United States
AP
Two employees with a North Carolina company say they were fired after refusing to participate in the firm’s daily Christian prayer meetings, which they said went against their respective religious beliefs, according to a lawsuit filed by the Equal Employment Opportunity Commission.
The lawsuit, which seeks a jury trial, was filed in US District Court in Greensboro on Monday on behalf of John McGaha, a construction manager at Aurora Pro Services, and Mackenzie Saunders, a customer service representatives at the Greensboro residential services company. The EEOC announced the lawsuit Tuesday in a news release.
It comes on the heels of a ruling by the US Supreme Court which said a high school football coach in Washington state who knelt and prayed on the field after games was protected by the constitution.

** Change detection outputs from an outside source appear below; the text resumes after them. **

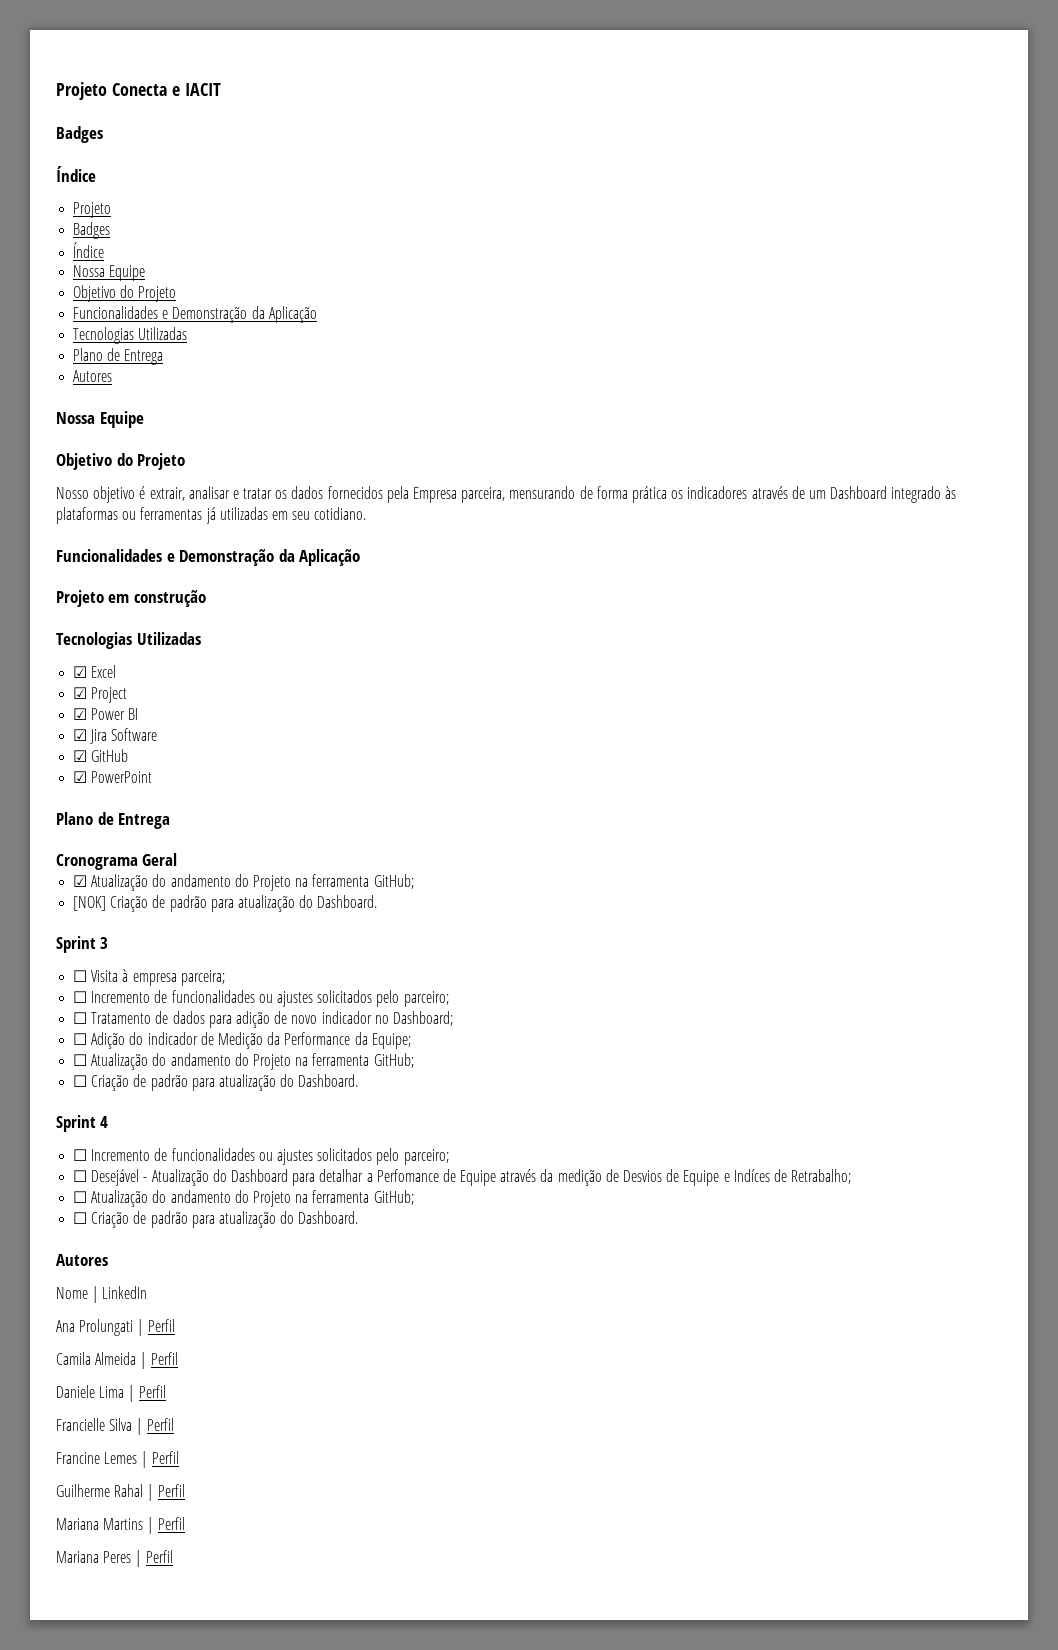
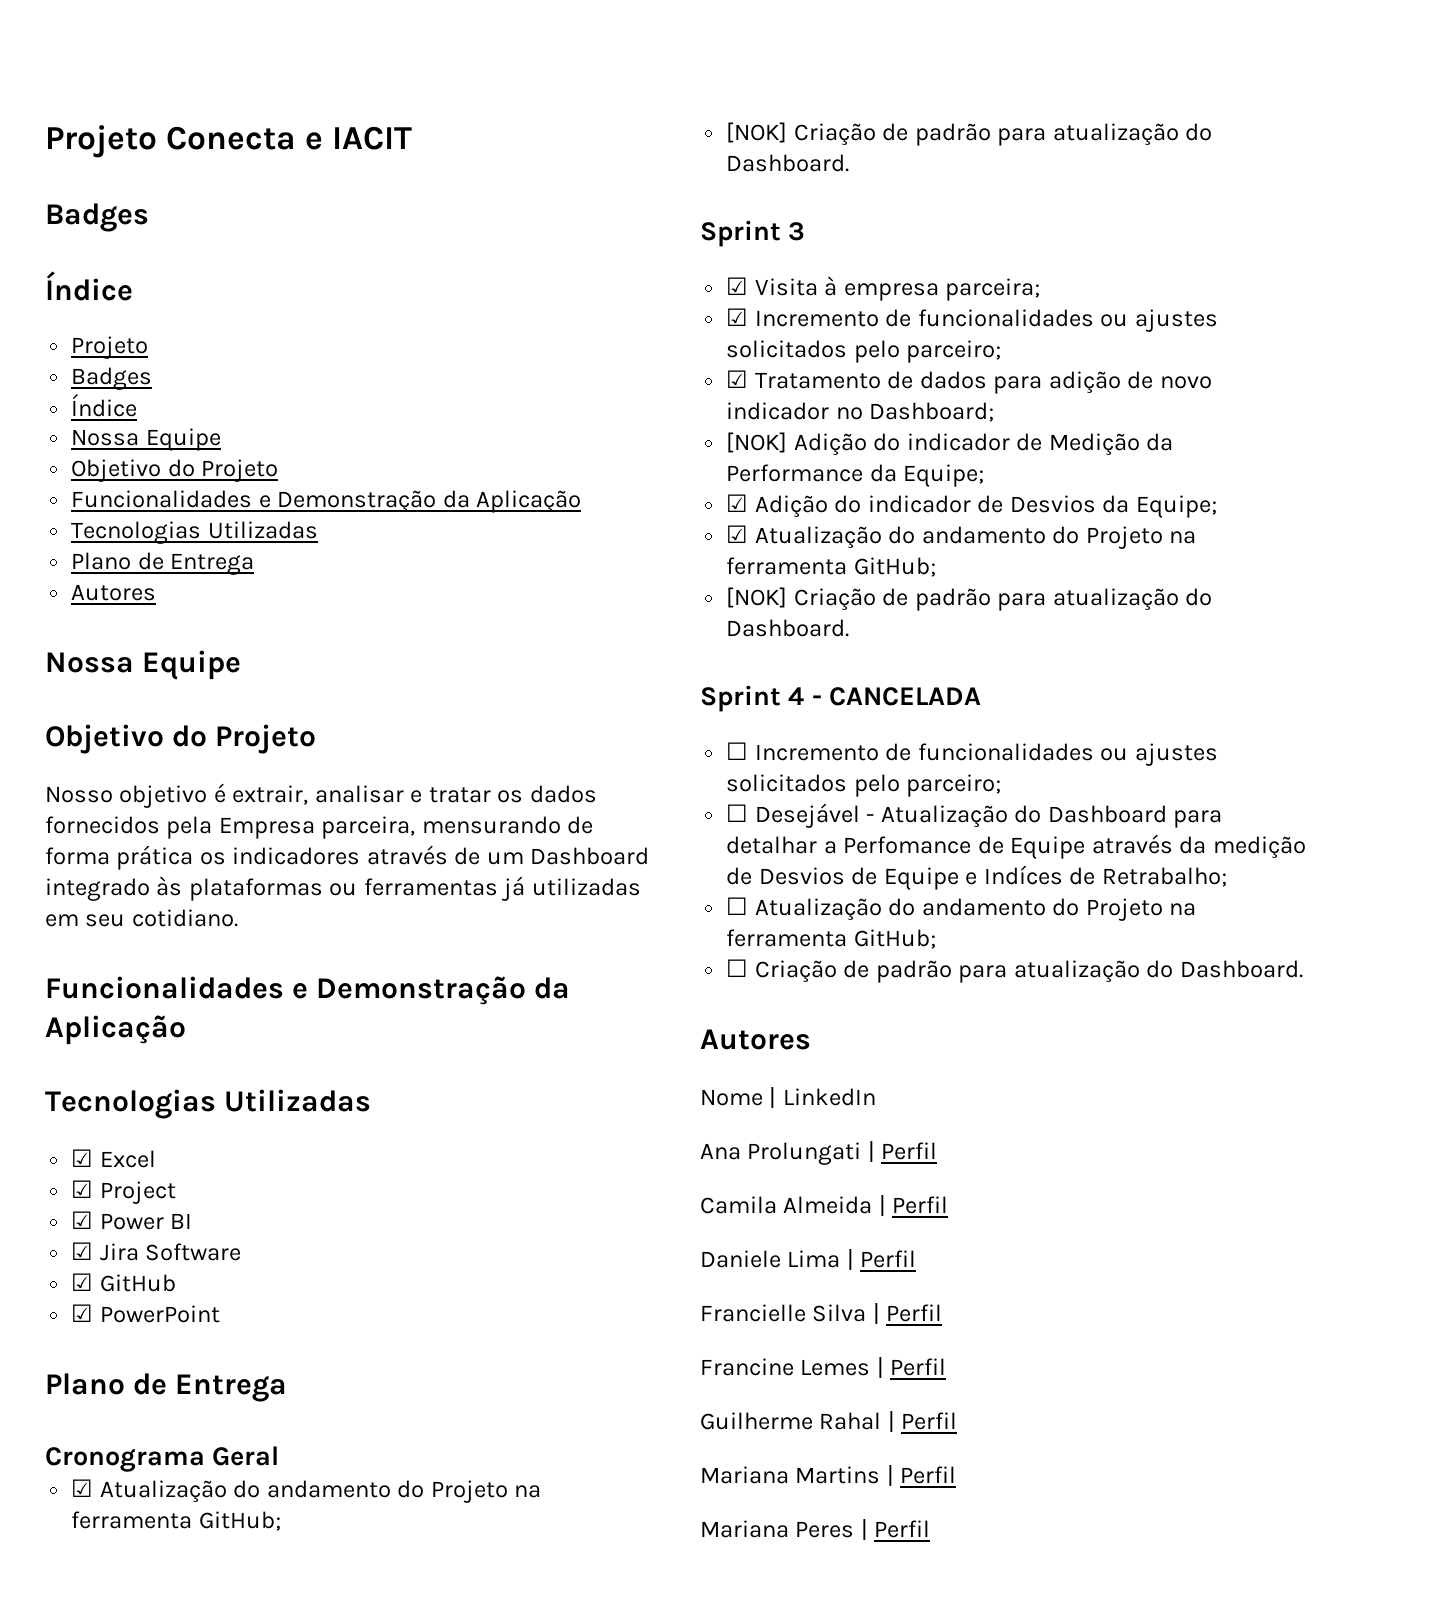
- Projeto em construção
- ☐ Visita à empresa parceira;
- ☐ Incremento de funcionalidades ou ajustes solicitados pelo parceiro;
- ☐ Tratamento de dados para adição de novo indicador no Dashboard;
+ ☑ Visita à empresa parceira;
+ ☑ Incremento de funcionalidades ou ajustes solicitados pelo parceiro;
+ ☑ Tratamento de dados para adição de novo indicador no Dashboard;
- ☐ Adição do indicador de Medição da Performance da Equipe;
- ☐ Atualização do andamento do Projeto na ferramenta GitHub;
- ☐ Criação de padrão para atualização do Dashboard.
+ [NOK] Adição do indicador de Medição da Performance da Equipe;
+ ☑ Adição do indicador de Desvios da Equipe;
+ ☑ Atualização do andamento do Projeto na ferramenta GitHub;
+ [NOK] Criação de padrão para atualização do Dashboard.
- Sprint 4
+ Sprint 4 - CANCELADA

Mary Kate Littlejohn, a Greenville, South Carolina, attorney representing McGaha and Saunders, declined comment Tuesday. No-one from Aurora Pro Services was immediately available for comment Tuesday and questions on the lawsuit were referred to an email address from which there was no immediate answer.

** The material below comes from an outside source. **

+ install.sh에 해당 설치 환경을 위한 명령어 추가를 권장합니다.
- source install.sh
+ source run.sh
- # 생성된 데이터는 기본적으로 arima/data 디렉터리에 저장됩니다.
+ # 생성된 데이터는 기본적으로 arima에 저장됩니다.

In the complaint, the EEOC says daily prayer meetings are part of Aurora’s business model, though there is no reference to it on its web page. Attendance at the prayer meetings was mandatory for employees and was a condition of employment regardless of a worker’s religious beliefs or affiliation, the complaint said.
On occasion, prayers were requested and offered “for poor performing employees who were identified by name,” according to the complaint. Also, the complaint noted, the company owner took attendance and would reprimand employees who did not attend.
McGaha, who identifies himself as an atheist, was hired by the company on 8th June, 2020. He said the prayer meetings, which initially lasted around 15 minutes, stretched in length to around 45 minutes and even longer. Saunders, who worked at Aurora from November, 2020, until 21st January, 2021, describes herself as an agnostic. She also acknowledged that the prayer meetings became longer over time.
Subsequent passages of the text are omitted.